Shilling is best known for his intimate portraits of family and friends on the Chippewas of Rama First Nation (formerly the Rama Reserve) an Anishinaabe community. He created a legacy through his art and rekindled pride in Indigenous people during his short life. A hulking yet gentle man, Shilling captured the sensitivity of his subject matter with bold brushstrokes accompanied by his trademark colours.

Arthur Shilling was born to Ojibway parents on the Chippewas of Rama First Nation (90-minutes north of Toronto on the eastern shore of Lake Couchiching) into a family of 13 children. He moved to Toronto during his late teens, and although he received a scholarship to attend art school, he went to few classes, preferring to find his own way. That way meant rejecting traditional Indigenous art forms, narrative legends and animal symbolism, while at the same time exploring the Indigenous experience in the life around him, particularly in the faces of his people. Over 30 years of painting, Shilling developed a distinctive, expressionistic style using bold brushstrokes of intense colour to contrast the proud defiance he found in the faces of his subjects.

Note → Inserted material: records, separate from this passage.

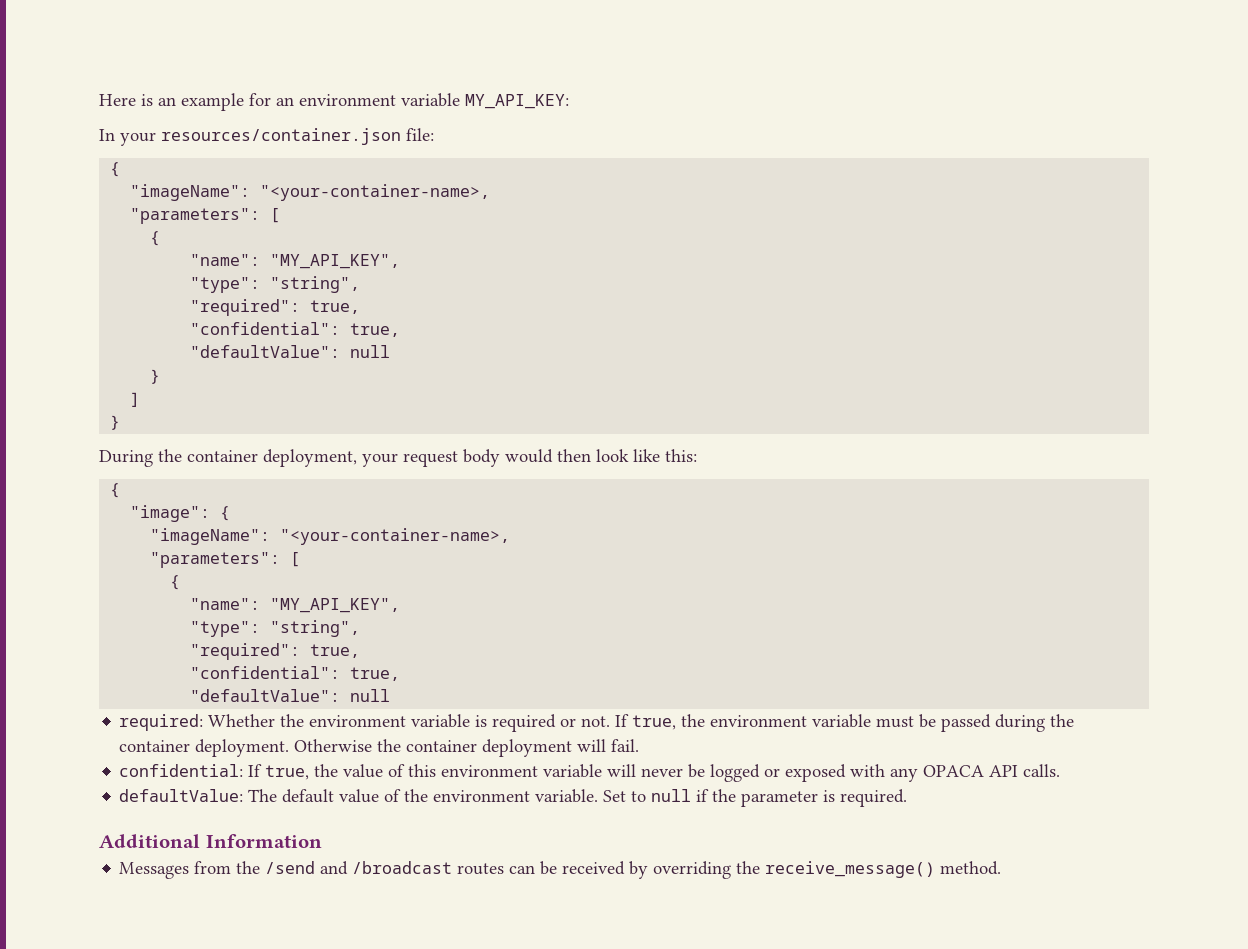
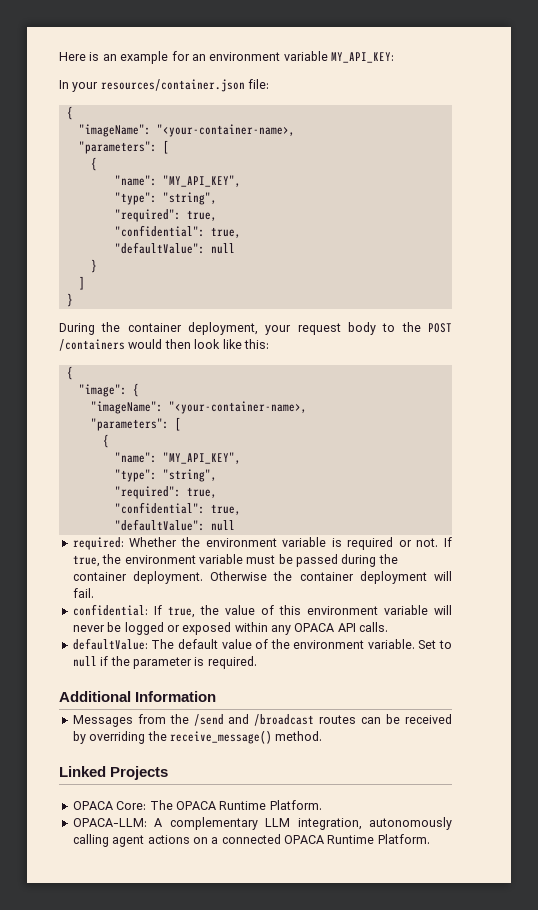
- During the container deployment, your request body would then look like this:
+ During the container deployment, your request body to the POST /containers would then look like this:
- confidential: If true, the value of this environment variable will never be logged or exposed with any OPACA API calls.
+ confidential: If true, the value of this environment variable will never be logged or exposed within any OPACA API calls.
+ Linked Projects
+ OPACA Core: The OPACA Runtime Platform.
+ OPACA-LLM: A complementary LLM integration, autonomously calling agent actions on a connected OPACA Runtime Platform.

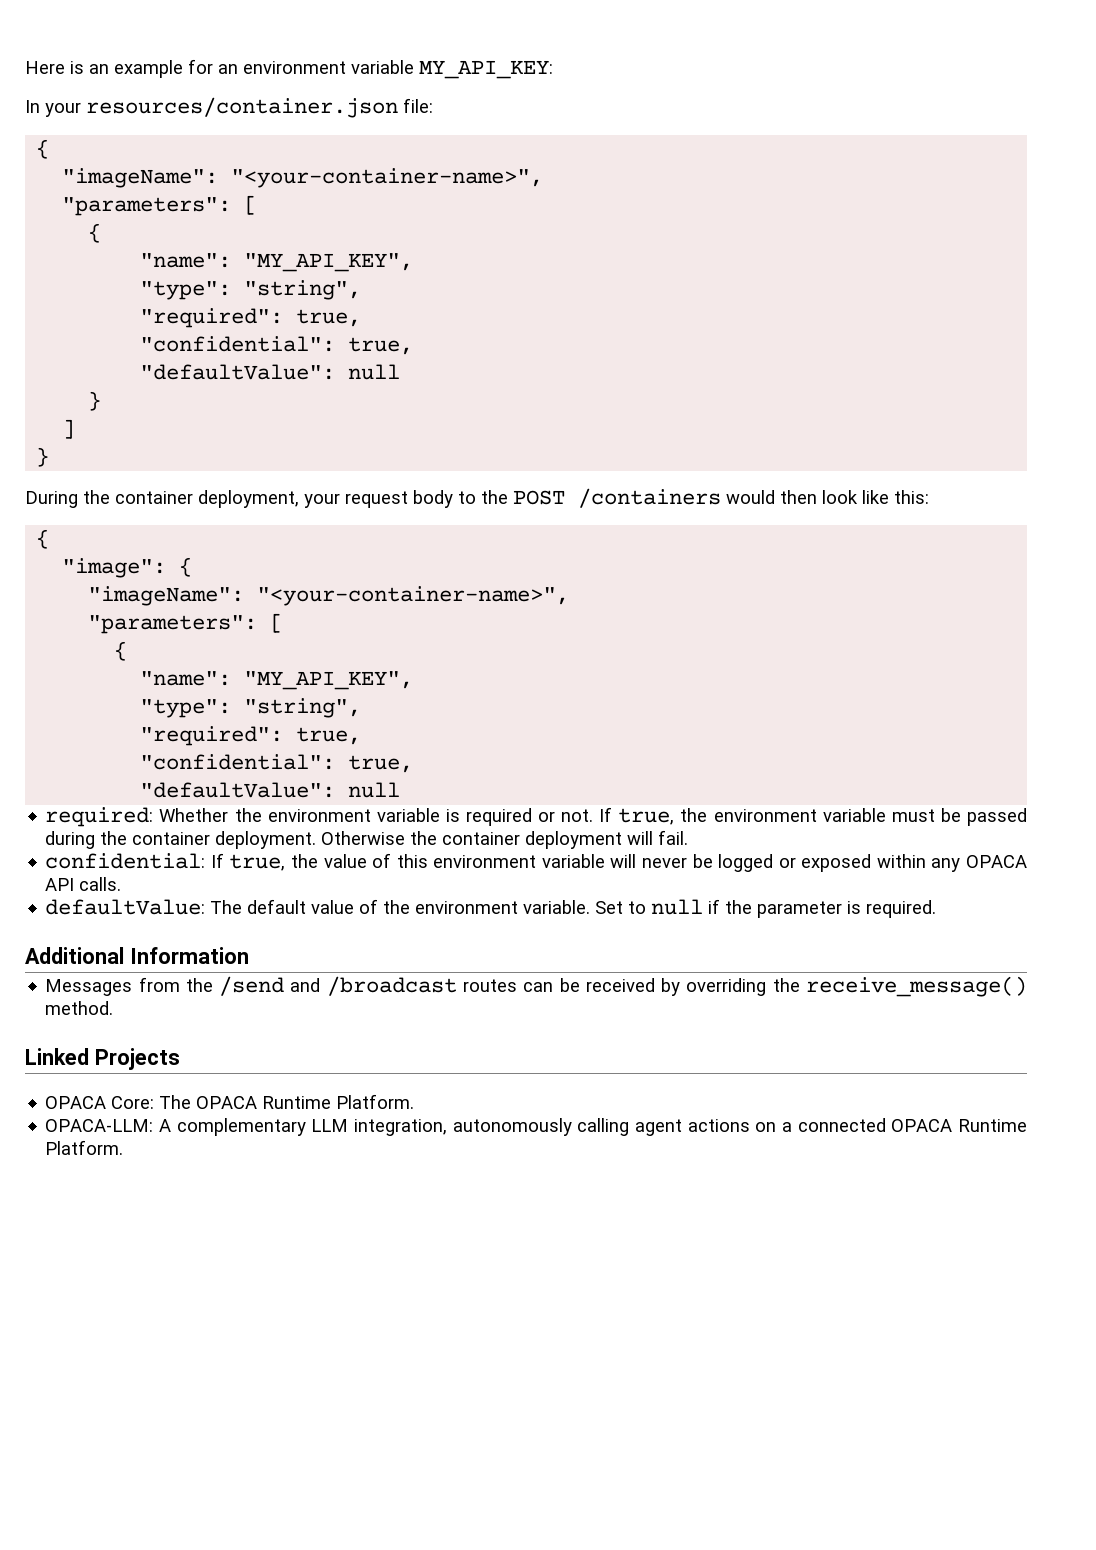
  In your resources/container.json file:
  {
- "imageName": "<your-container-name>,
+ "imageName": "<your-container-name>",
  "image": {
- "imageName": "<your-container-name>,
+ "imageName": "<your-container-name>",

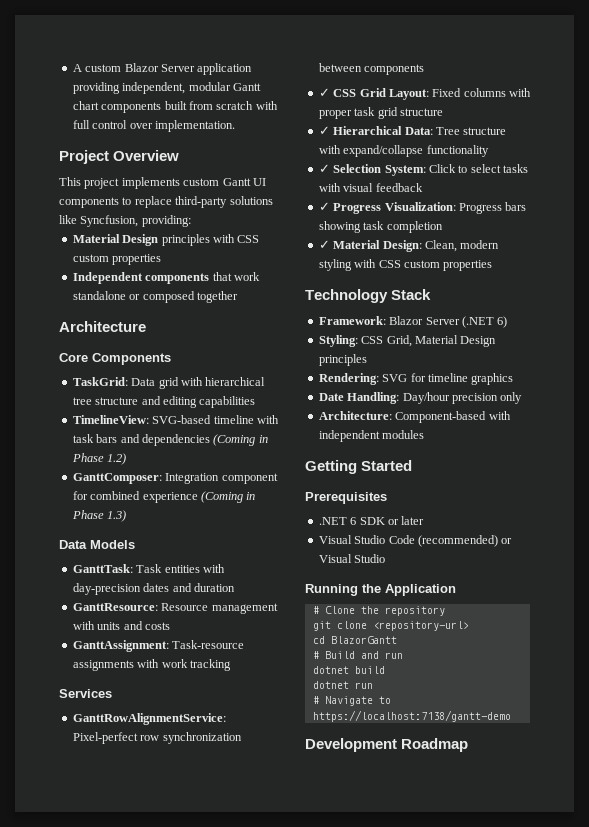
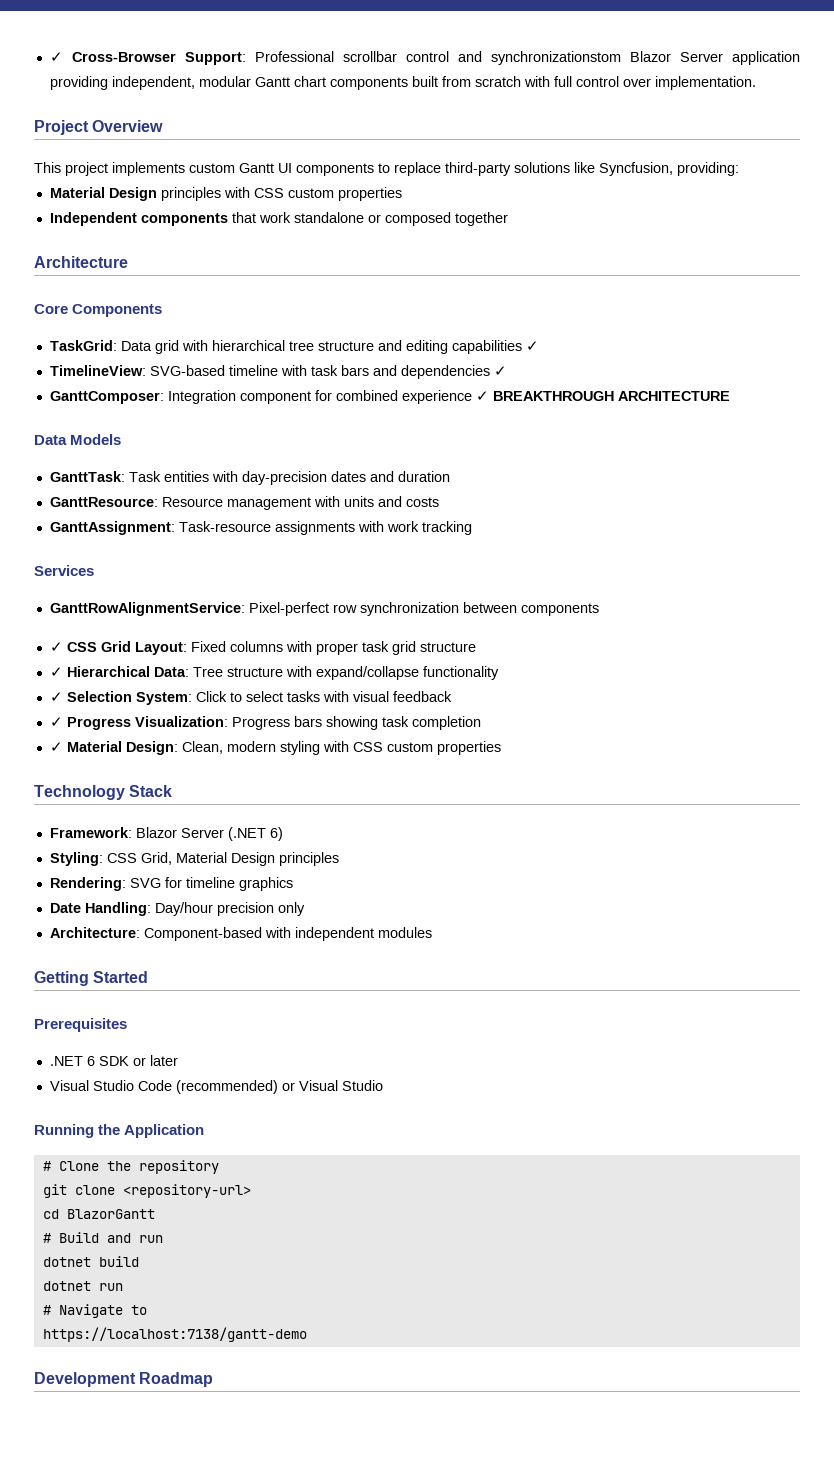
- A custom Blazor Server application providing independent, modular Gantt chart components built from scratch with full control over implementation.
+ ✓ Cross-Browser Support: Professional scrollbar control and synchronizationstom Blazor Server application providing independent, modular Gantt chart components built from scratch with full control over implementation.
- TaskGrid: Data grid with hierarchical tree structure and editing capabilities
+ TaskGrid: Data grid with hierarchical tree structure and editing capabilities ✓
- TimelineView: SVG-based timeline with task bars and dependencies (Coming in Phase 1.2)
+ TimelineView: SVG-based timeline with task bars and dependencies ✓
- GanttComposer: Integration component for combined experience (Coming in Phase 1.3)
+ GanttComposer: Integration component for combined experience ✓ BREAKTHROUGH ARCHITECTURE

In February 2016 the exhibition Arthur Shilling: The Final Works opened at the Art Gallery of Peterborough. (view exhibition). The exhibition by curator William Kingfisher, went on to tour at the Thunder Bay Art Gallery, June to September 2016 then onto the MacLaren Art Centre from March to June 2017. The exhibition publication included essays by Kingfisher, Wanda Nanibush (Art Gallery of Ontario’s Curator of Indigenous Art) and artist Robert Houle who writes, “Once in a generation an artist comes into our midst and captures an inspirational collective identity. Arthur Shilling was such an artist.”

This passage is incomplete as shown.